=== Begin Enclosure ===
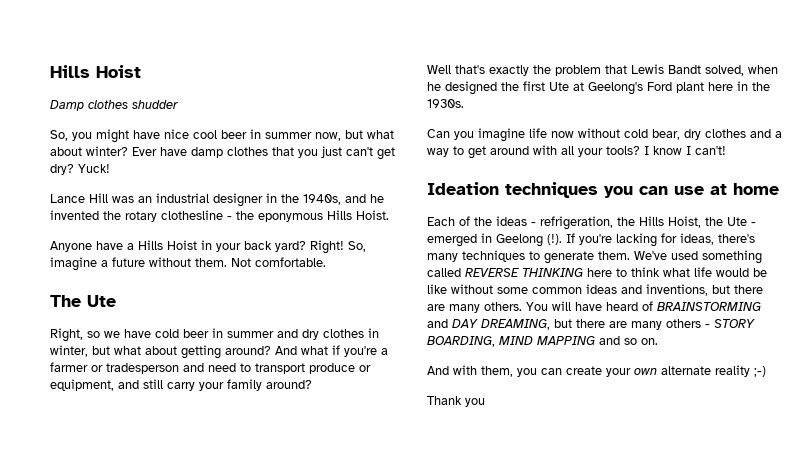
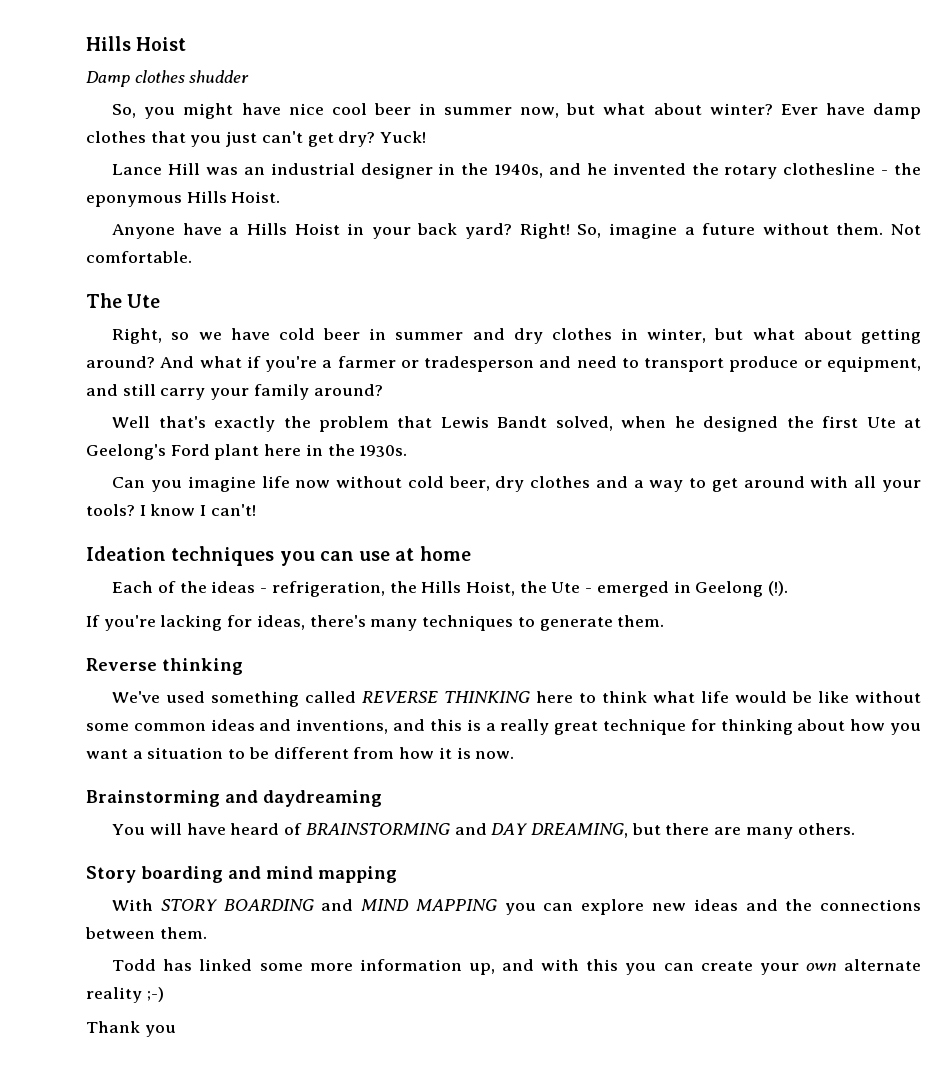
- Can you imagine life now without cold bear, dry clothes and a way to get around with all your tools?
+ Can you imagine life now without cold beer, dry clothes and a way to get around with all your tools?
- Each of the ideas - refrigeration, the Hills Hoist, the Ute - emerged in Geelong (!). If you're lacking for ideas, there's many techniques to generate them. We've used something called REVERSE THINKING here to think what life would be like without some common ideas and inventions, but there are many others. You will have heard of BRAINSTORMING and DAY DREAMING, but there are many others - STORY BOARDING, MIND MAPPING and so on.
- And with them, you can create your own alternate reality ;-)
+ Each of the ideas - refrigeration, the Hills Hoist, the Ute - emerged in Geelong (!).
+ If you're lacking for ideas, there's many techniques to generate them.
+ Reverse thinking
+ We've used something called REVERSE THINKING here to think what life would be like without some common ideas and inventions, and this is a really great technique for thinking about how you want a situation to be different from how it is now.
+ Brainstorming and daydreaming
+ You will have heard of BRAINSTORMING and DAY DREAMING, but there are many others.
+ Story boarding and mind mapping
+ With STORY BOARDING and MIND MAPPING you can explore new ideas and the connections between them.
+ Todd has linked some more information up, and with this you can create your own alternate reality ;-)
=== End Enclosure ===
WHAT THE TASK REQUIRES:
Begin at the first line of the entries above and return each line exactly, stopping after the line that contains "cold beer, dry". Pictures do not belong in the copy.

FINISHED TASK:
- Can you imagine life now without cold bear, dry clothes and a way to get around with all your tools?
+ Can you imagine life now without cold beer, dry clothes and a way to get around with all your tools?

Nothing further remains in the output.